The blast occurred at the Abad railway station when the Peshawar-bound train was on its way to Sindh’s Sukkur city from Quetta, according to Pakistan Railways’ Quetta Division controller Muhammad Kashif.

No group immediately claimed responsibility for the bomb attack, but passenger trains have often been targeted by Baloch separatist outfits in the restive Balochistan province that borders Sindh.

“Four bogies of the train were derailed due to the intensity of the explosion,” Kashif told Arab News. “No casualty was reported in the latest attack on passenger train.”

The Jaffar Express stands derailed near Abad Railway Station in Jacobabad following a blast on January 26, 2026. (AN Photo/Saadullah Akhtar)

Another railway employee, who was aboard the train and requested anonymity, said the train was heading toward Sukkur from Jacobabad when they heard the powerful explosion, which derailed power van among four bogies.

“A small piece of the railway track has been destroyed,” he said, adding that passengers were now standing outside the train and railway staffers were busy clearing the track.

In March last year, fighters belonging to the Balochistan Liberation Army (BLA) separatist group had stormed Jaffar Express with hundreds of passengers on board and took them hostage. The military had rescued them after an hours-long operation that left 33 militants, 23 soldiers, three railway staff and five passengers dead.

The passenger train, which runs between Balochistan’s provincial capital of Quetta and Peshawar in the country’s northwest, had been targeted in at least four bomb attacks last year since the March hijacking, according to an Arab News tally.

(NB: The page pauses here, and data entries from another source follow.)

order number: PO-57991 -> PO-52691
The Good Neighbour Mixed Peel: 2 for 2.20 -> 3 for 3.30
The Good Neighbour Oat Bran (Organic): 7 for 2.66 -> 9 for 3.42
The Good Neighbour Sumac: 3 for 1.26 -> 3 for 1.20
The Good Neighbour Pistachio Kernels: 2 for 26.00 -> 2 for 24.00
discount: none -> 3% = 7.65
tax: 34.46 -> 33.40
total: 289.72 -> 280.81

The Jaffar Express stands derailed near Abad Railway Station in Jacobabad following a blast on January 26, 2026. (AN Photo/Saadullah Akhtar)

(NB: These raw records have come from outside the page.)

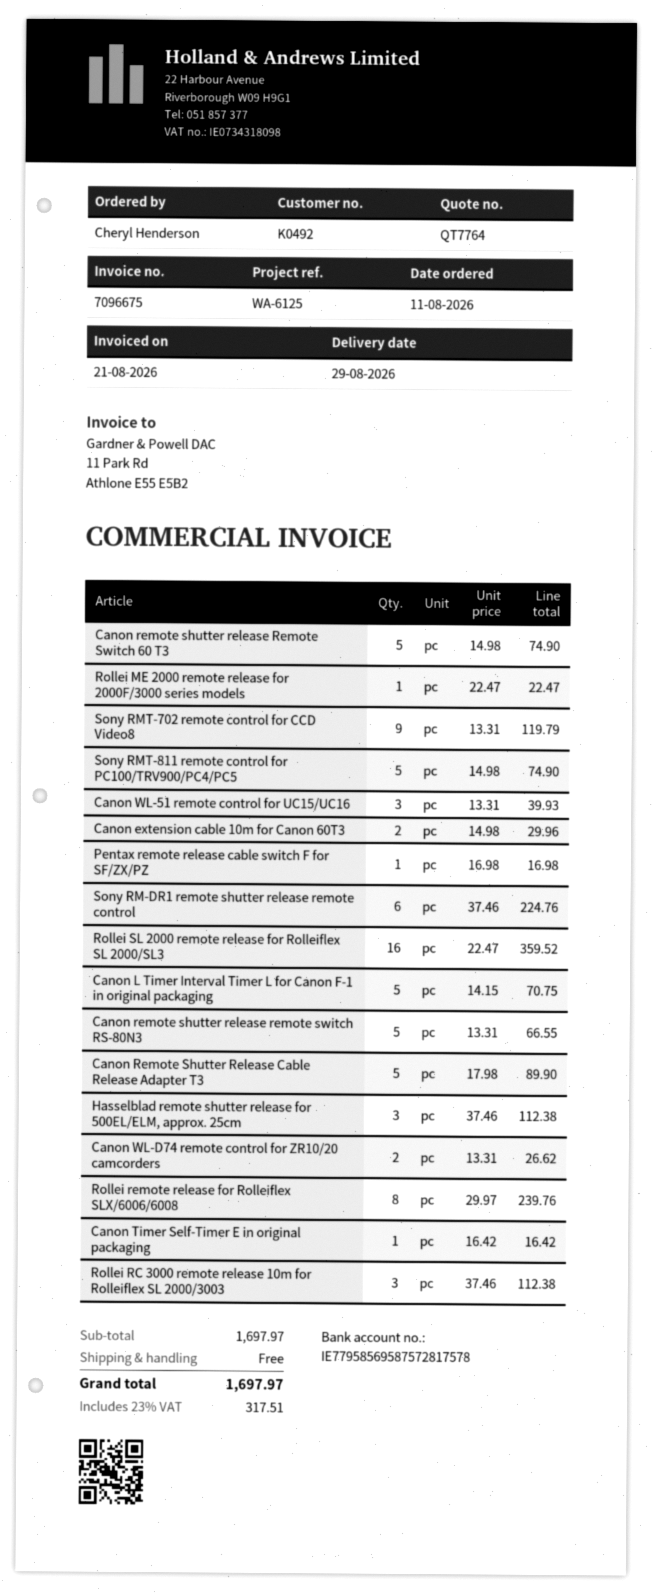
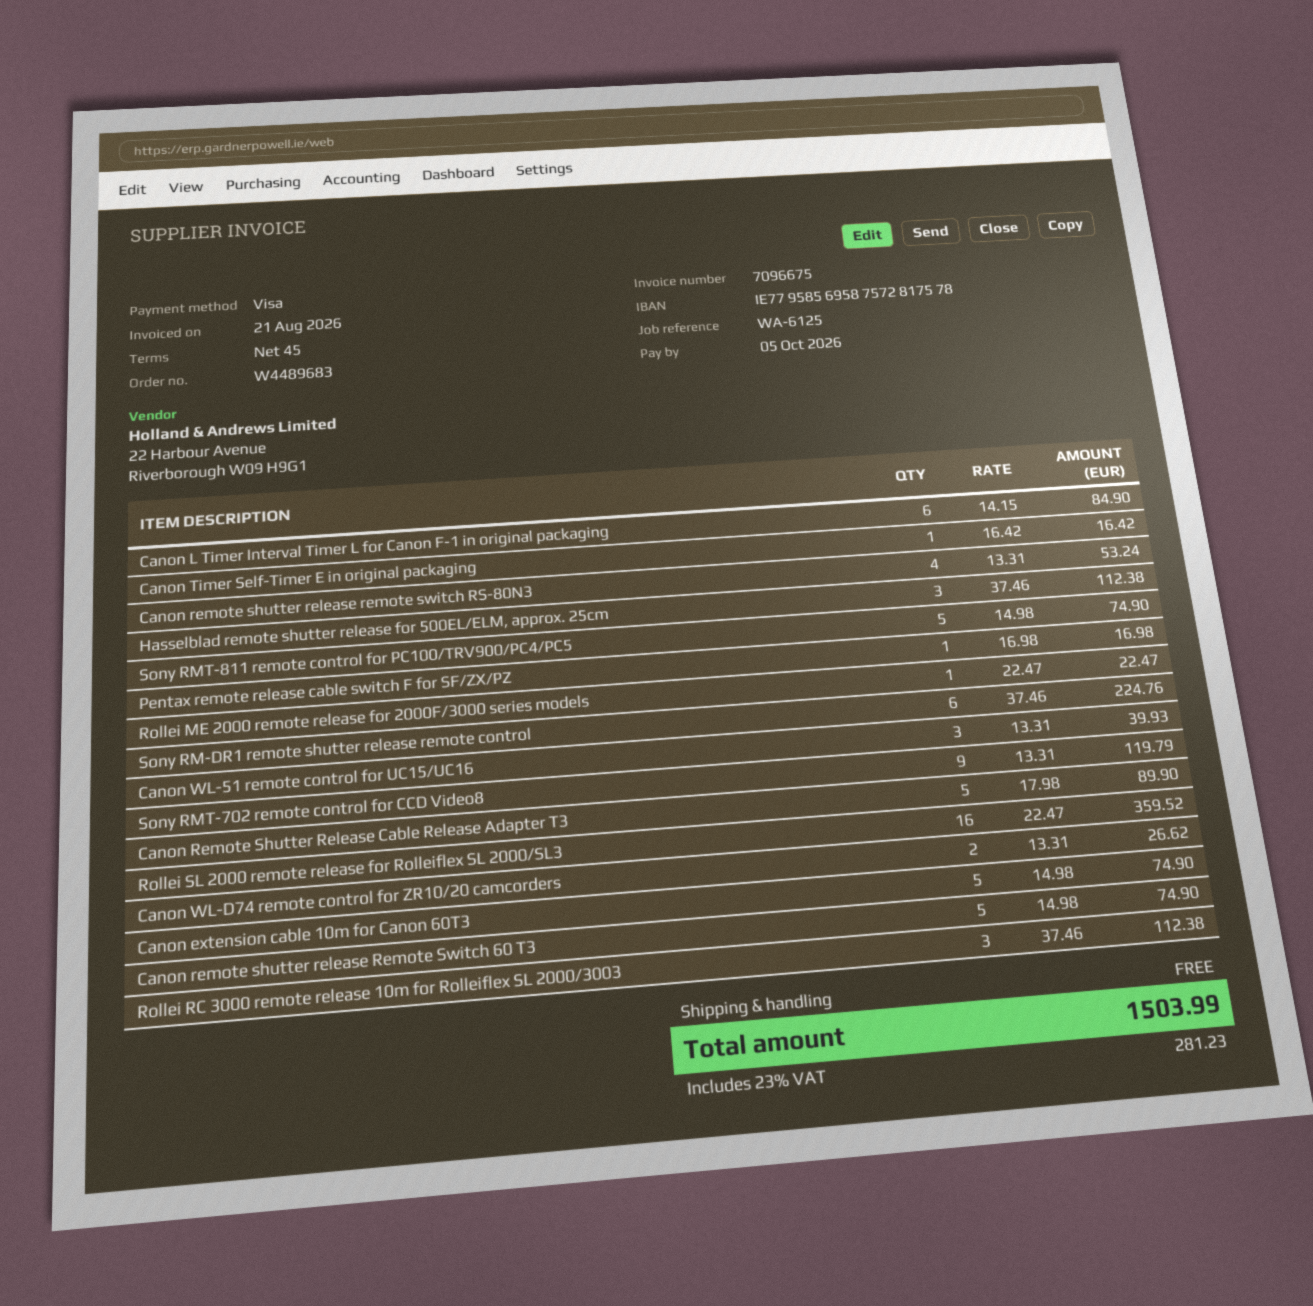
Canon extension cable 10m for Canon 60T3: 2 x 14.98 = 29.96 -> 5 x 14.98 = 74.90
Canon L Timer Interval Timer L for Canon F-1 in original packaging: 5 x 14.15 = 70.75 -> 6 x 14.15 = 84.90
Canon remote shutter release remote switch RS-80N3: 5 x 13.31 = 66.55 -> 4 x 13.31 = 53.24
Rollei remote release for Rolleiflex SLX/6006/6008: 8 x 29.97 = 239.76 -> none
tax: 23% = 317.51 -> 23% = 281.23
total: 1697.97 -> 1503.99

Pakistan Railways says it has beefed up security arrangements for passenger trains in the province and increased the number of paramilitary troops on Jaffar Express since the hijacking in March, but militants have continued to target them in the restive region.

Balochistan, Pakistan’s southwestern province that borders Iran and Afghanistan, is the site of a decades-long insurgency waged by Baloch separatist groups who often attack security forces and foreigners, and kidnap government officials.

The separatists accuse the central government of stealing the region’s resources to fund development elsewhere in the country. The Pakistani government denies the allegations and says it is working for the uplift of local communities in Balochistan.